Task description » In the records below, find each line with "auto" and copy it.

Data provided »
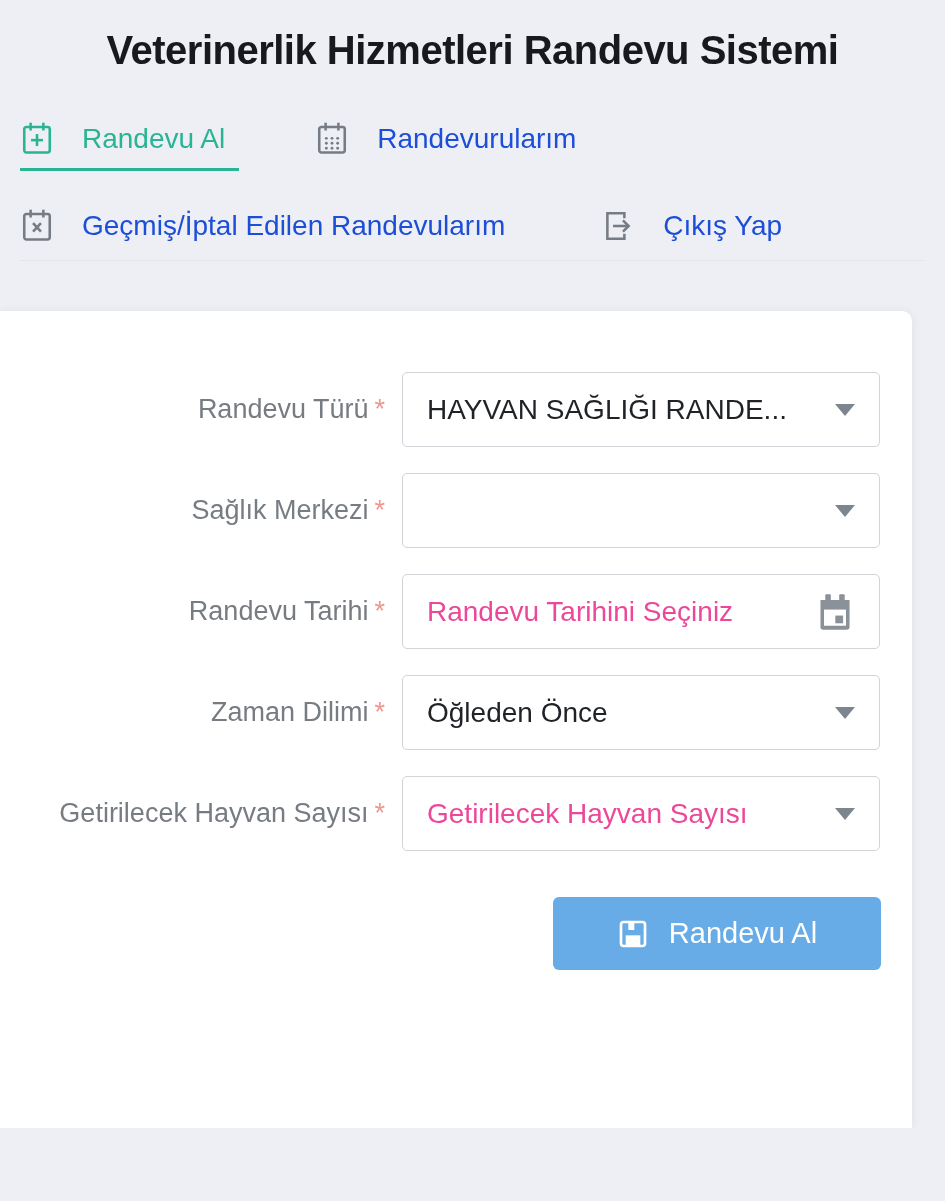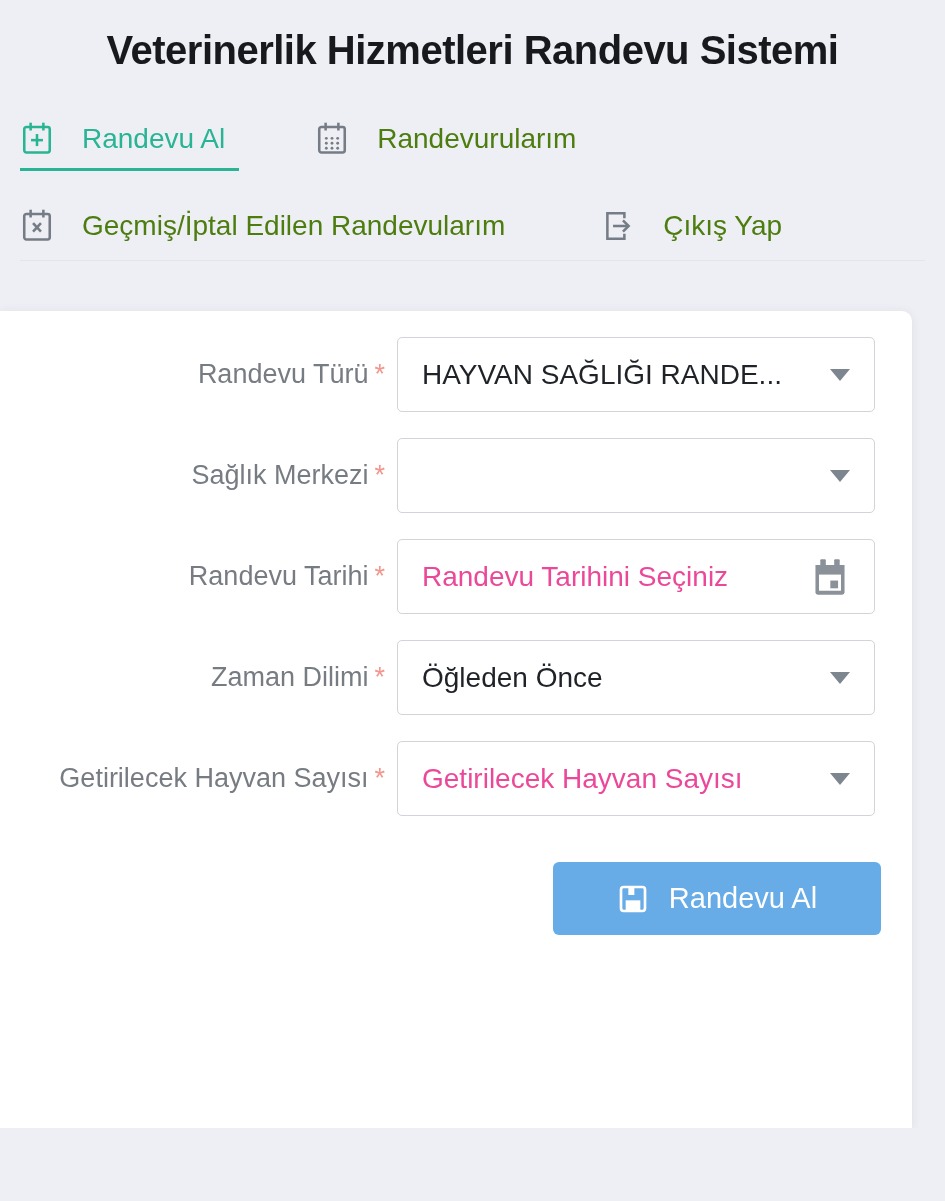--- a/index.html
+++ b/index.html
@@ -10,45 +10,45 @@
   .page-title {
     margin:24px auto 0; max-width:760px; text-align:center;
     font-size:40px; line-height:53px; font-weight:bold; color:#17191d; letter-spacing:-0.5px;
   }
 
   
   .tabbar { display:flex; flex-wrap:wrap; padding:0 20px; margin-top:44px; row-gap:37px; }
   .tab {
     display:flex; align-items:center; gap:28px; height:50px;
     padding:0 14px 12px 0; border-bottom:3px solid transparent; cursor:pointer;
-    font-size:28px; color:#4d7c0f; white-space:nowrap;
+    font-size:28px; color:#1d4ed8; white-space:nowrap;
   }
   .tab .ticon { width:34px; height:38px; display:block; flex:0 0 auto; }
   .tab.active { color:#29b493; border-bottom-color:#29b493; }
   .tab-1 { margin-right:76px; }
   .tab-3 { margin-right:82px; }
 
   .divider { border:none; border-top:1px solid #e3e5e9; margin:2px 20px 0; }
 
   
   .card {
     width:912px; flex:1; margin-top:50px; background:#ffffff;
     border-radius:0 10px 0 0; box-shadow:0 1px 10px rgba(45,55,75,0.08);
-    padding-top:26px;
+    padding-top:61px;
   }
 
   
   .form-row { display:flex; align-items:center; margin-bottom:26px; }
   .form-label {
     flex:0 0 385px; text-align:right; font-size:27px; color:#777c83;
     white-space:nowrap;
   }
   .req { color:#f2968e; margin-left:6px; }
   .control {
-    margin-left:12px; width:478px; height:75px; background:#ffffff;
+    margin-left:17px; width:478px; height:75px; background:#ffffff;
     border:1px solid #d1d4d8; border-radius:5px;
     display:flex; align-items:center; padding:0 24px; position:relative; cursor:pointer;
   }
   .control .value { font-size:28px; color:#1f2227; white-space:nowrap; overflow:hidden; }
   .control .placeholder { font-size:28px; color:#ec4899; white-space:nowrap; overflow:hidden; }
   .caret {
     margin-left:auto; width:0; height:0; flex:0 0 auto;
     border-left:10px solid transparent; border-right:10px solid transparent;
     border-top:12px solid #7d868e;
   }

Written response »
     margin:24px auto 0; max-width:760px; text-align:center;
   .tab .ticon { width:34px; height:38px; display:block; flex:0 0 auto; }
     margin-left:auto; width:0; height:0; flex:0 0 auto;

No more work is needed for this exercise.